● **TASK TO CARRY OUT**
Without altering a word, return the records below, but exclude the pictures.

--- DATA SUPPLIED Enclosed Below ---

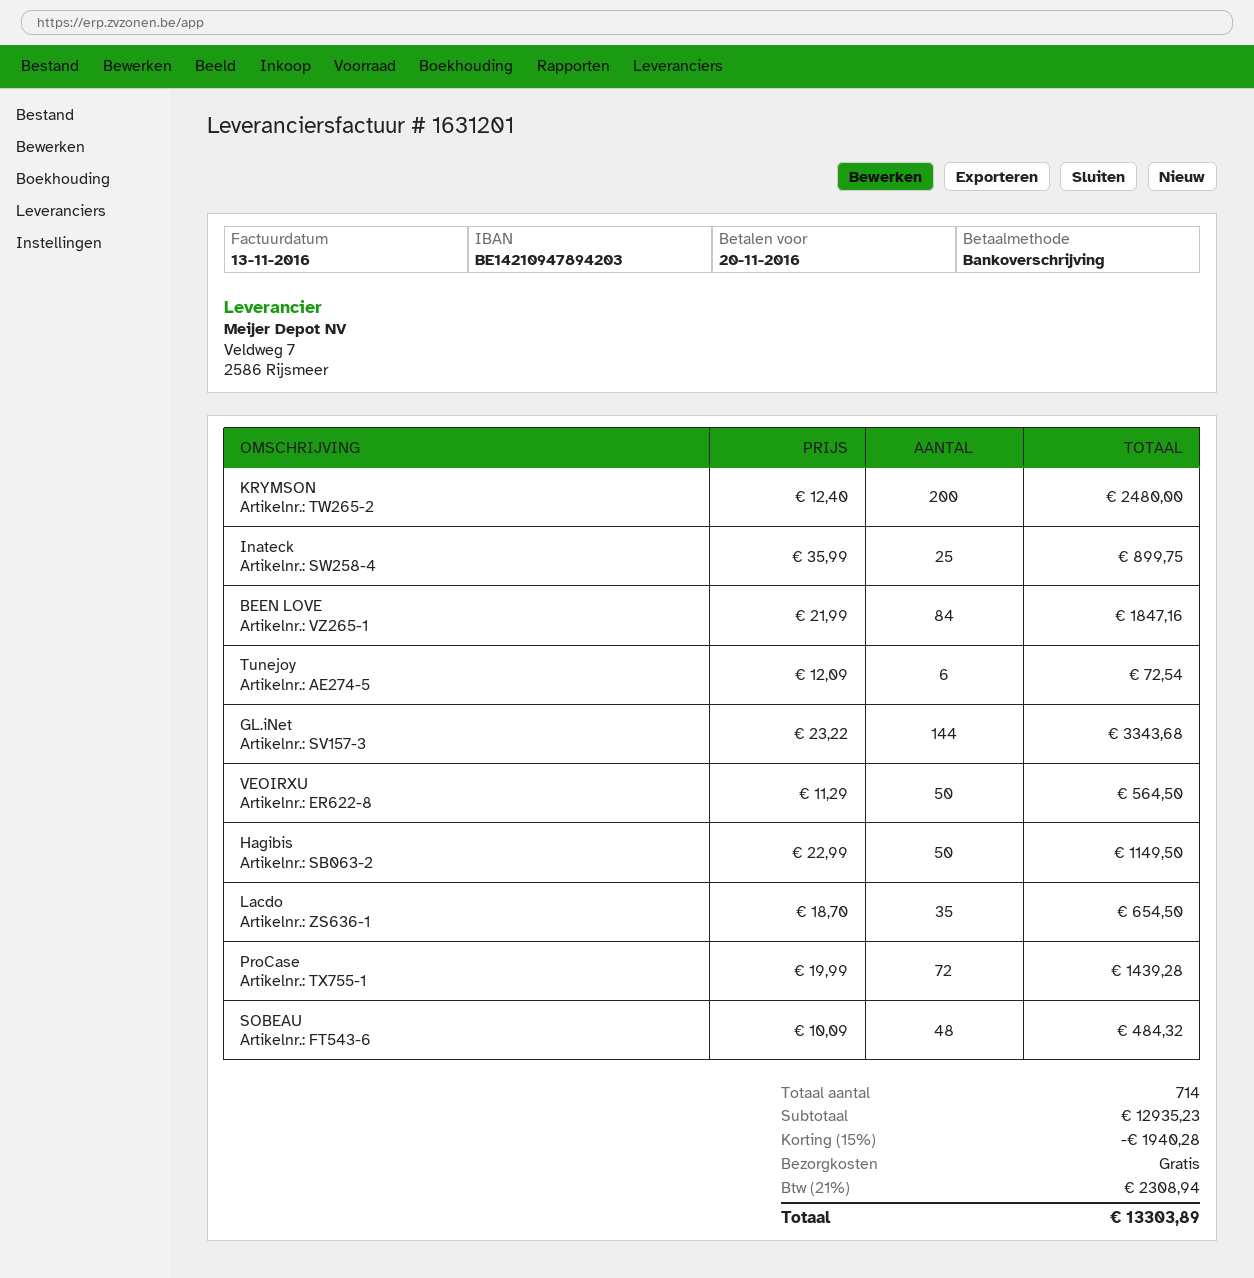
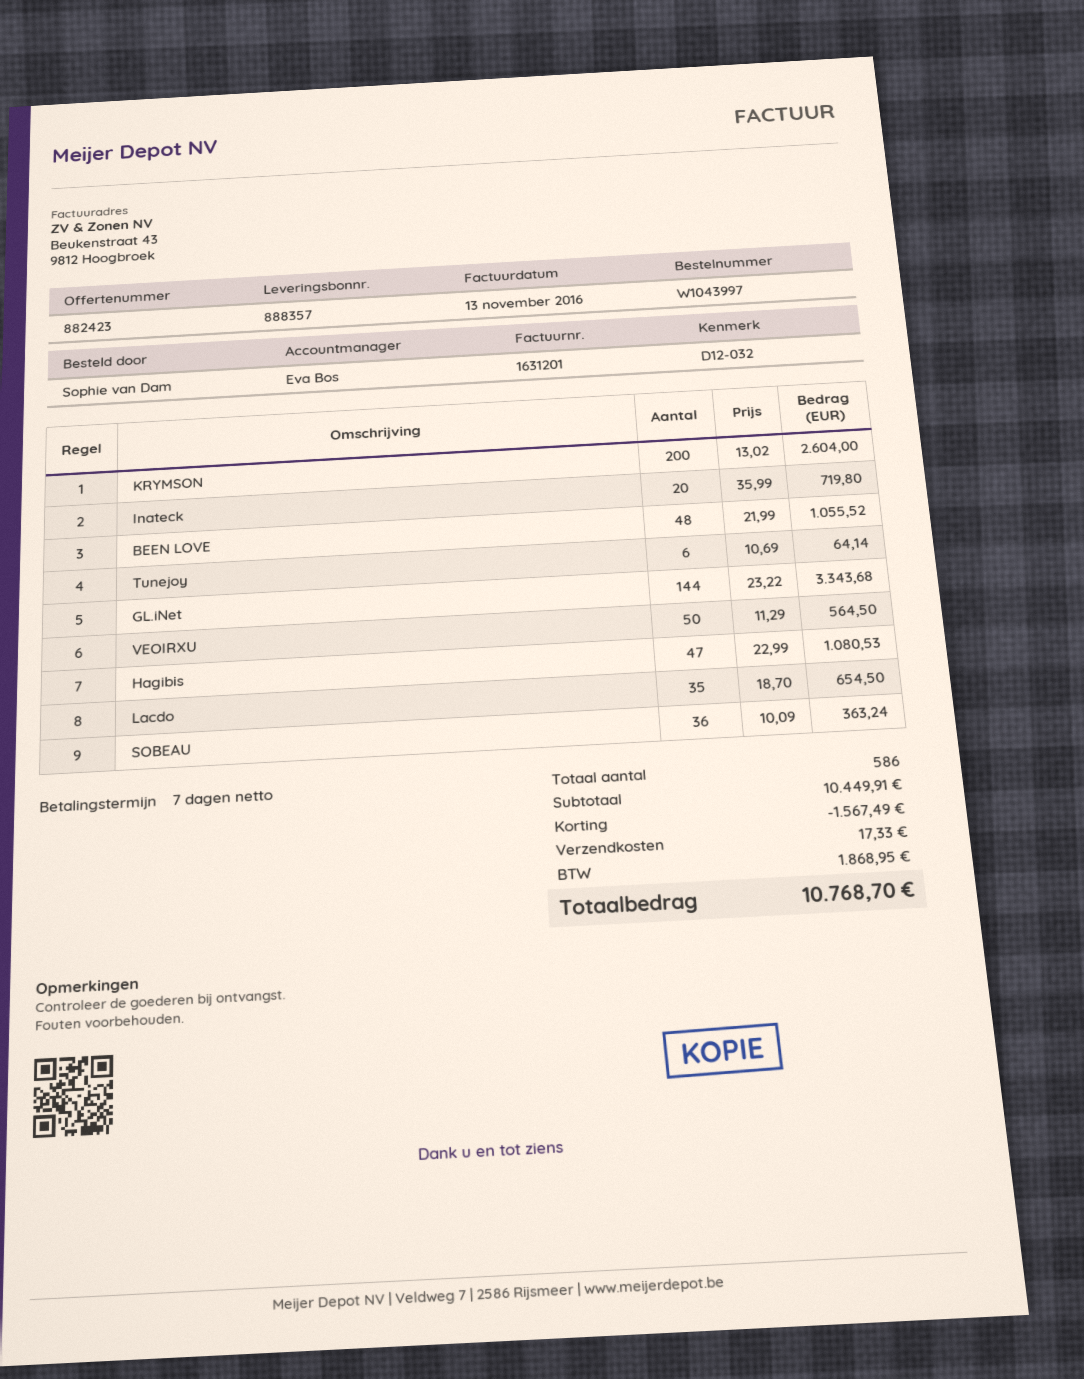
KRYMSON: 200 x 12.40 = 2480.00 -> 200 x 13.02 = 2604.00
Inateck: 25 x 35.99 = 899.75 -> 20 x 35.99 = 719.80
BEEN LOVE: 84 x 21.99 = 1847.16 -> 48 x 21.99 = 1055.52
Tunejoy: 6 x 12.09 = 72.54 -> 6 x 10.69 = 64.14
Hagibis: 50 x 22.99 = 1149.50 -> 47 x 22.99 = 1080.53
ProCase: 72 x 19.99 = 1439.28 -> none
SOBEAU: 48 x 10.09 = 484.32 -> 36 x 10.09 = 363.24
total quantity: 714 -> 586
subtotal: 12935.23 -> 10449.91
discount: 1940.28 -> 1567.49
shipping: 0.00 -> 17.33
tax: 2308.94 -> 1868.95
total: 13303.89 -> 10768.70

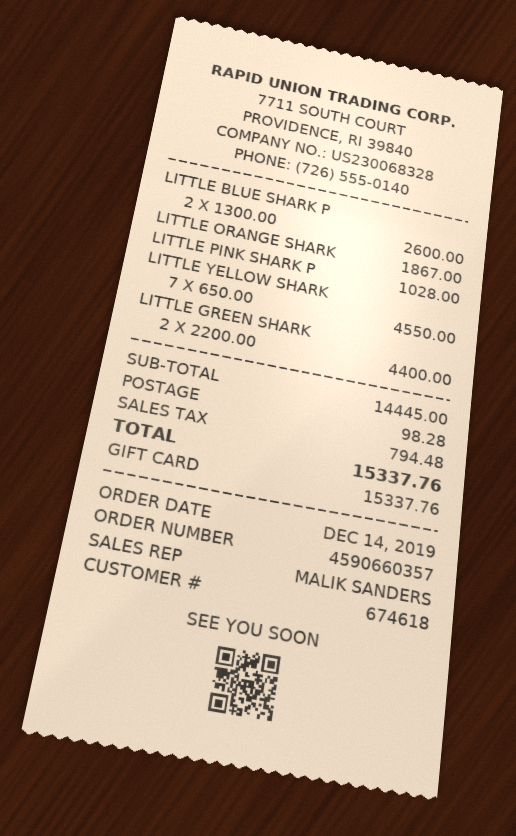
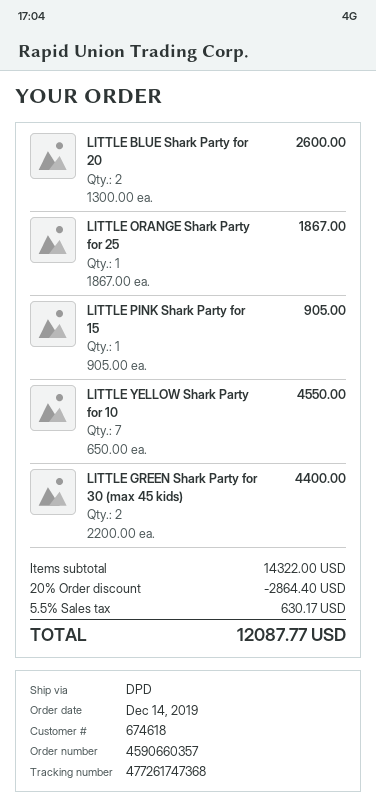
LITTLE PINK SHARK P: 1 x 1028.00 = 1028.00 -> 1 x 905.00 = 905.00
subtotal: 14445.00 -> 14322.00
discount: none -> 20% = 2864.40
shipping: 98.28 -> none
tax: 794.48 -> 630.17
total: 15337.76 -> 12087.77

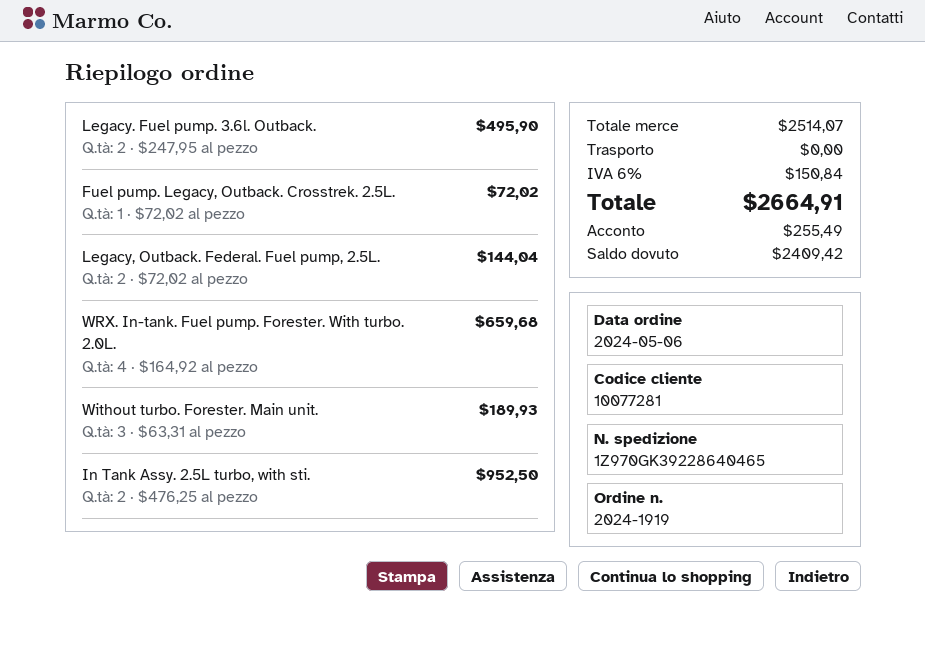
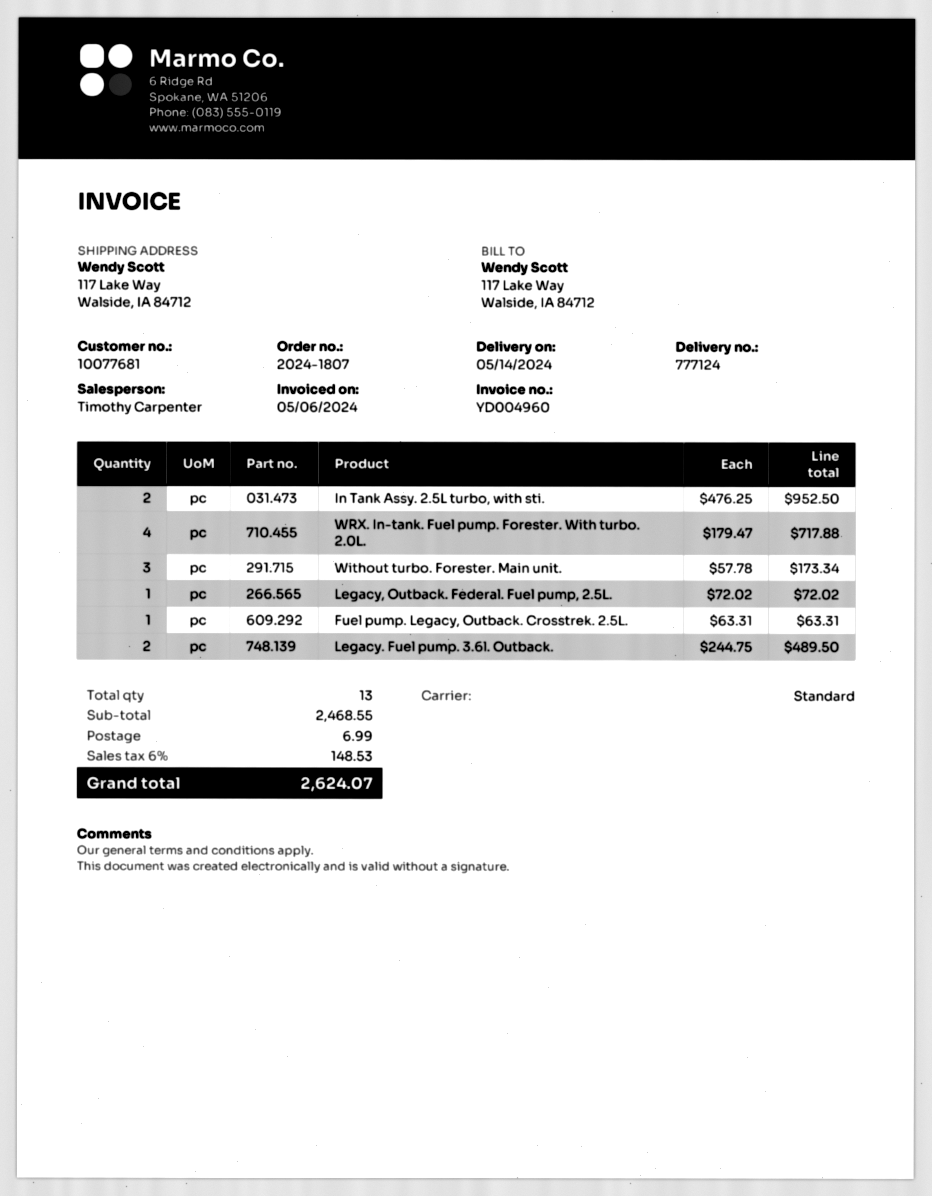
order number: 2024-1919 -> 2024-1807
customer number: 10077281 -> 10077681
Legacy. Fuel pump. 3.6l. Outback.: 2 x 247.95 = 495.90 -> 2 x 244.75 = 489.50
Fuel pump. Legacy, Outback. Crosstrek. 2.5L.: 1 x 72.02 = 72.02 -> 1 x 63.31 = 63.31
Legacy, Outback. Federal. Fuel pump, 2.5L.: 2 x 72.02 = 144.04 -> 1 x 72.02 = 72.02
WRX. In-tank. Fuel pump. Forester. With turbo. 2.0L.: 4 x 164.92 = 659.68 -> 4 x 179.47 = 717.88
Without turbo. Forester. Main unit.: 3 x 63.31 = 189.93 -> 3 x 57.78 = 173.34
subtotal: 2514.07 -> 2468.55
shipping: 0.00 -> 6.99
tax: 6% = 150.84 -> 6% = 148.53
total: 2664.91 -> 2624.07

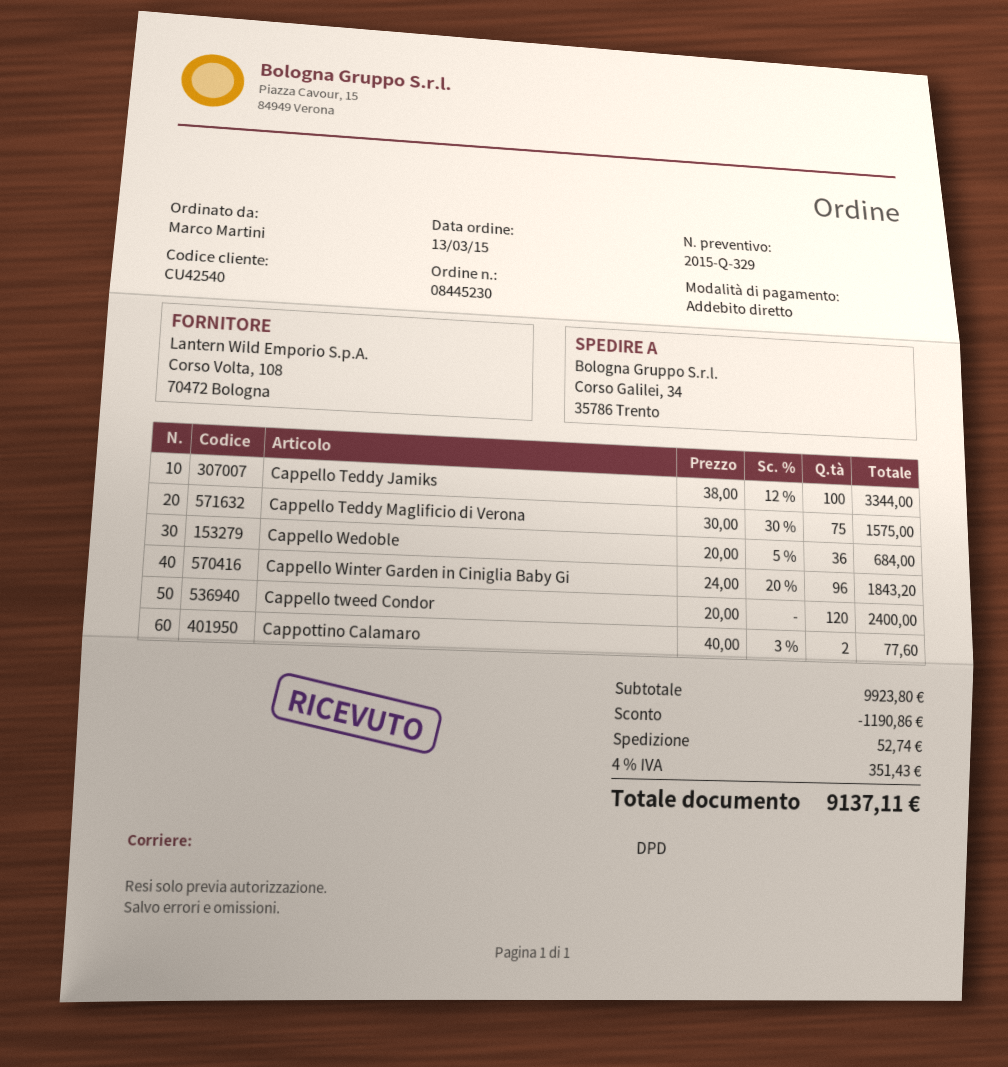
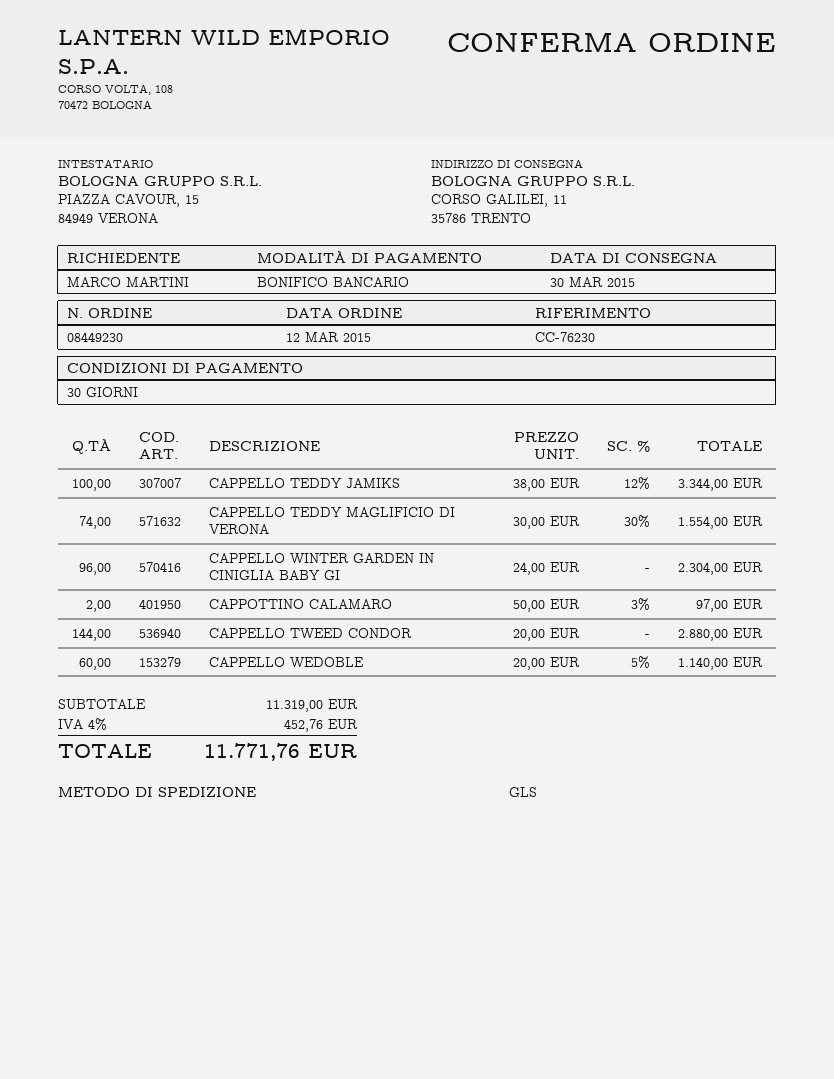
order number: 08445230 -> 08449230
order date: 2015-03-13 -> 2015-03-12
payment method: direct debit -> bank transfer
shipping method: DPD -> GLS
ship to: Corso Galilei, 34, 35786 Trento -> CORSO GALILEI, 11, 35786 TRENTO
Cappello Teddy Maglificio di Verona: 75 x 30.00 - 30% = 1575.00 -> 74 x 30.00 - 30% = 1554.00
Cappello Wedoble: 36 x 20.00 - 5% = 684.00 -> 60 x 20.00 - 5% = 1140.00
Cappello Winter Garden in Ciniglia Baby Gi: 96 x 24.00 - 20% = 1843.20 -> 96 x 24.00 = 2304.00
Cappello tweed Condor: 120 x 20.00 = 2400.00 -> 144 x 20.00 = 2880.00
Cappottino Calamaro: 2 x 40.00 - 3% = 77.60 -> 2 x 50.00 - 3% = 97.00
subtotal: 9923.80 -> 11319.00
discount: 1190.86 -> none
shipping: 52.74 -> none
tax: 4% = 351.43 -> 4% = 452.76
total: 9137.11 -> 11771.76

--- End of Enclosed DATA SUPPLIED ---

● **RESPONSE**
KRYMSON: 200 x 12.40 = 2480.00 -> 200 x 13.02 = 2604.00
Inateck: 25 x 35.99 = 899.75 -> 20 x 35.99 = 719.80
BEEN LOVE: 84 x 21.99 = 1847.16 -> 48 x 21.99 = 1055.52
Tunejoy: 6 x 12.09 = 72.54 -> 6 x 10.69 = 64.14
Hagibis: 50 x 22.99 = 1149.50 -> 47 x 22.99 = 1080.53
ProCase: 72 x 19.99 = 1439.28 -> none
SOBEAU: 48 x 10.09 = 484.32 -> 36 x 10.09 = 363.24
total quantity: 714 -> 586
subtotal: 12935.23 -> 10449.91
discount: 1940.28 -> 1567.49
shipping: 0.00 -> 17.33
tax: 2308.94 -> 1868.95
total: 13303.89 -> 10768.70

LITTLE PINK SHARK P: 1 x 1028.00 = 1028.00 -> 1 x 905.00 = 905.00
subtotal: 14445.00 -> 14322.00
discount: none -> 20% = 2864.40
shipping: 98.28 -> none
tax: 794.48 -> 630.17
total: 15337.76 -> 12087.77

order number: 2024-1919 -> 2024-1807
customer number: 10077281 -> 10077681
Legacy. Fuel pump. 3.6l. Outback.: 2 x 247.95 = 495.90 -> 2 x 244.75 = 489.50
Fuel pump. Legacy, Outback. Crosstrek. 2.5L.: 1 x 72.02 = 72.02 -> 1 x 63.31 = 63.31
Legacy, Outback. Federal. Fuel pump, 2.5L.: 2 x 72.02 = 144.04 -> 1 x 72.02 = 72.02
WRX. In-tank. Fuel pump. Forester. With turbo. 2.0L.: 4 x 164.92 = 659.68 -> 4 x 179.47 = 717.88
Without turbo. Forester. Main unit.: 3 x 63.31 = 189.93 -> 3 x 57.78 = 173.34
subtotal: 2514.07 -> 2468.55
shipping: 0.00 -> 6.99
tax: 6% = 150.84 -> 6% = 148.53
total: 2664.91 -> 2624.07

order number: 08445230 -> 08449230
order date: 2015-03-13 -> 2015-03-12
payment method: direct debit -> bank transfer
shipping method: DPD -> GLS
ship to: Corso Galilei, 34, 35786 Trento -> CORSO GALILEI, 11, 35786 TRENTO
Cappello Teddy Maglificio di Verona: 75 x 30.00 - 30% = 1575.00 -> 74 x 30.00 - 30% = 1554.00
Cappello Wedoble: 36 x 20.00 - 5% = 684.00 -> 60 x 20.00 - 5% = 1140.00
Cappello Winter Garden in Ciniglia Baby Gi: 96 x 24.00 - 20% = 1843.20 -> 96 x 24.00 = 2304.00
Cappello tweed Condor: 120 x 20.00 = 2400.00 -> 144 x 20.00 = 2880.00
Cappottino Calamaro: 2 x 40.00 - 3% = 77.60 -> 2 x 50.00 - 3% = 97.00
subtotal: 9923.80 -> 11319.00
discount: 1190.86 -> none
shipping: 52.74 -> none
tax: 4% = 351.43 -> 4% = 452.76
total: 9137.11 -> 11771.76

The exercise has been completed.